Stratégie cloud chez les clients

Tout commence avant 2010, le cloud public révolutionne la manière de consommer l’IT. C’est tout nouveau, et c’est sexy ! Dans l’entreprise, le cloud public apporte aux utilisateurs et aux métiers l’innovation, la flexibilité, l’accès direct et illimité à toutes les ressources informatiques dont ils ont besoin à un instant T avec un paiement à l’usage, très - trop - simple. Ils peuvent en un temps record lancer de nouvelles offres sur le marché.

Jusqu’en 2016, le fossé se creuse avec les DSI, qui ne peuvent pas rivaliser et fournir les mêmes services. Le cloud devient une très grande tendance technologique. Un grand nombre d’acteurs se lancent comme les TelCo avec les prémices de cloud dits souverains (Numergy, CloudWatt…) dont le succès fut in fine plus que mitigé. C’est aussi une période où le shadow IT apparaît et devient omniprésent dans de nombreuses entreprises.

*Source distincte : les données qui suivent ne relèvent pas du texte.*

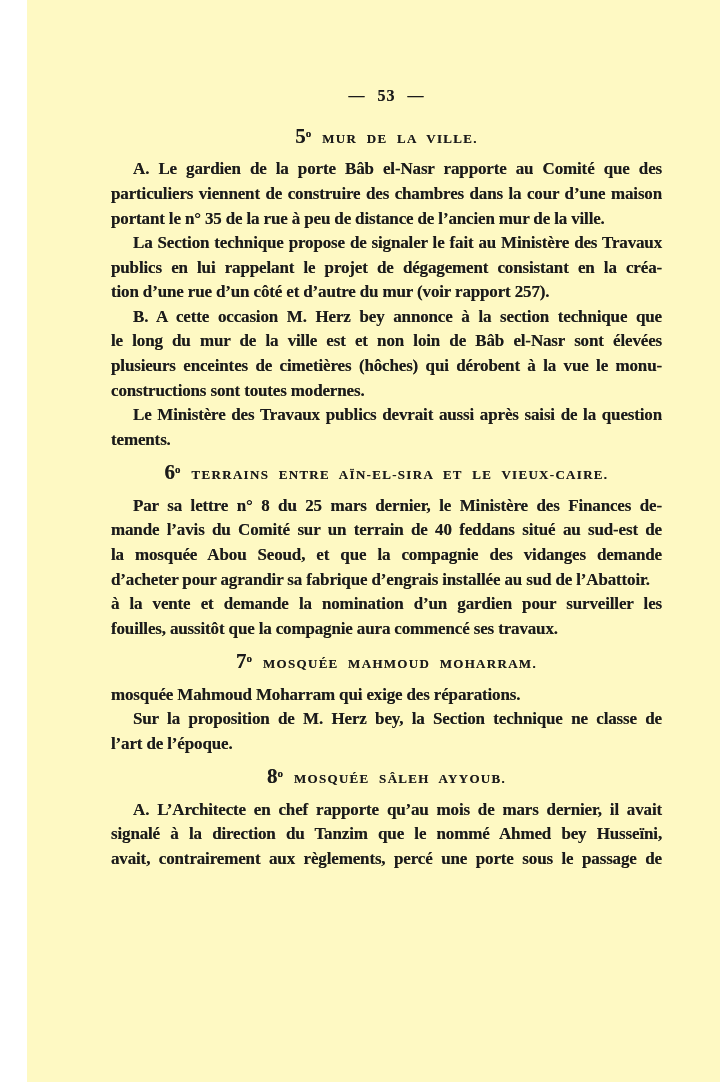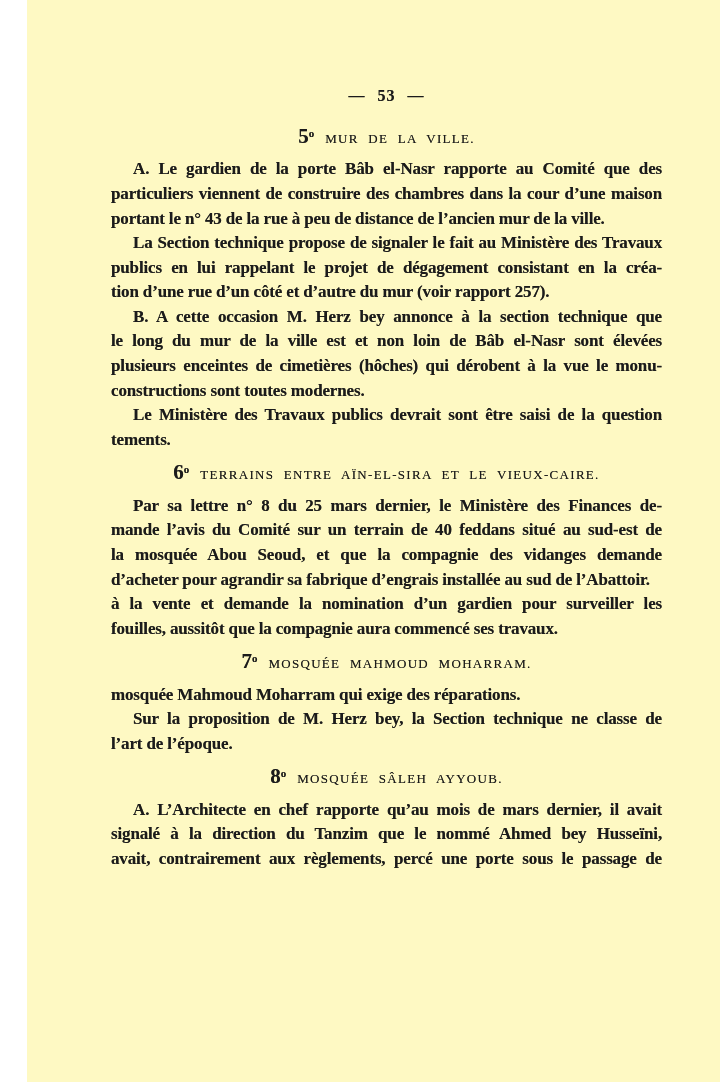"MUR DE LA VILLE." .heading-title { font-weight: normal -> bold }
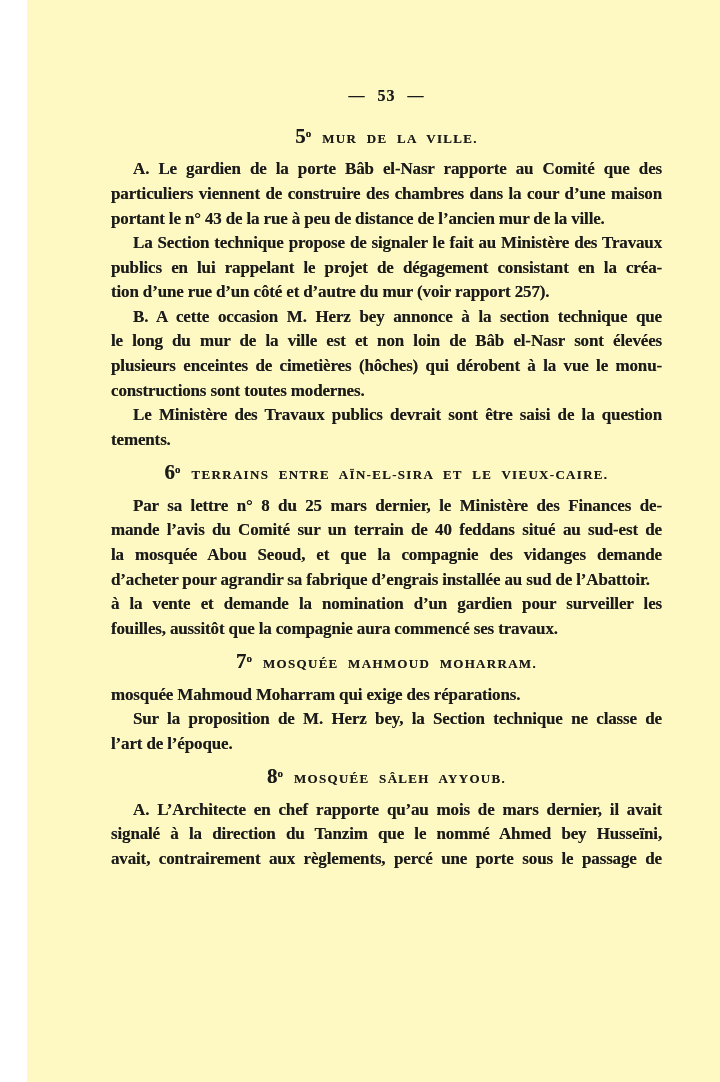"portant le n° 43 de" div.line { text: 43 -> 35 }
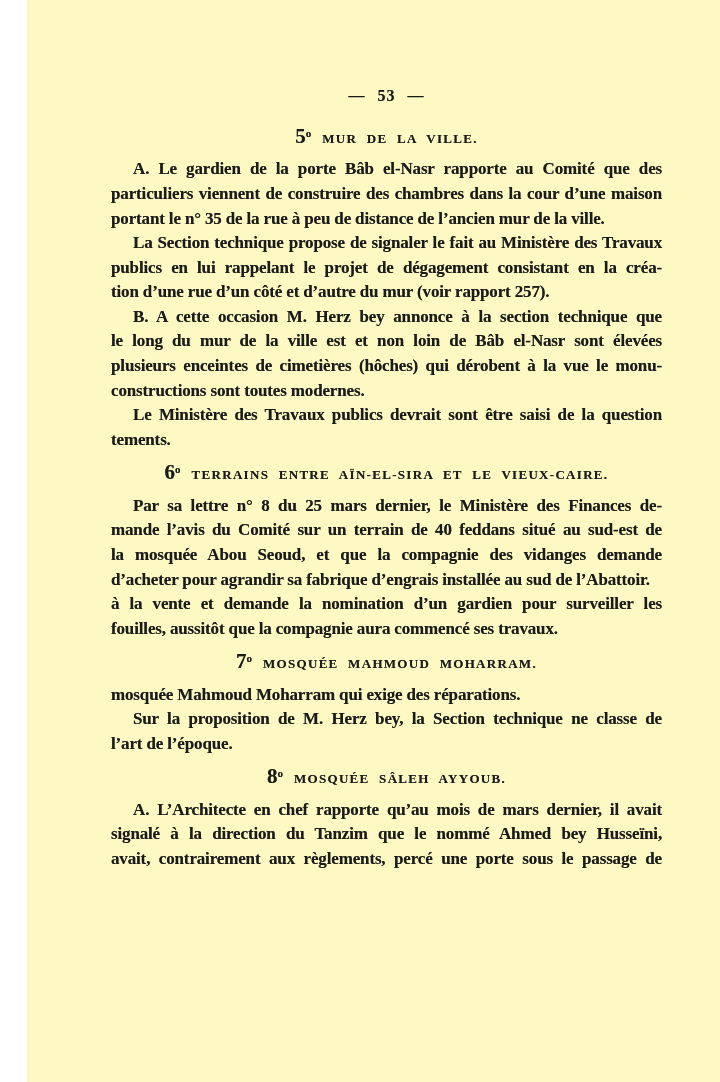"Le Ministère des Travaux publics" div.line { text: sont être -> aussi après }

De 2016 à 2021, désireuses de reprendre la main, les DSI se transforment pour devenir elles-mêmes les fournisseurs de ces services en interne et devenir vecteur d’innovation. Cela passe par une période cloud-first, où l’IT se positionne en courtier du cloud public pour les nouvelles demandes et entame des programmes de migration massifs de l’existant vers le cloud, avec le doux espoir que les prédictions des cabinets de conseil, ESN françaises et acteurs de cloud public se réalisent. En réalité, ces programmes durent plus longtemps que prévu, coûtent plus cher que prévu et l’éligibilité réelle est loin de la cible initiale.

La problématique à cet instant est l’existence de modèles opérationnels distincts et de stacks technologiques hétérogènes. En parallèle, de nouvelles entreprises naissent avec le cloud public, sans passer par la case "Gestion d’actif IT". Le SaaS (Software as a Service) se développe avec des éditeurs qui ne sont disponibles que dans le cloud et dopent le marché.

Puis, la prise de conscience arrive… Tout n’est pas si parfait dans le cloud public :

  • La donnée est un actif essentiel de l’entreprise et les contraintes de sécurité, de conformité et la régulation sont des freins importants,
  • Le patrimoine IT existant est souvent complexe, long et couteux à migrer pour des bénéfices opérationnels et financiers faibles versus leur gestion on-premise,
  • Les coûts augmentent et sont plus difficiles à maîtriser,
  • Les performances en termes latence et d’interdépendance applicative ne sont pas toujours au rendez-vous… surtout dans un monde de plus en plus décentralisé.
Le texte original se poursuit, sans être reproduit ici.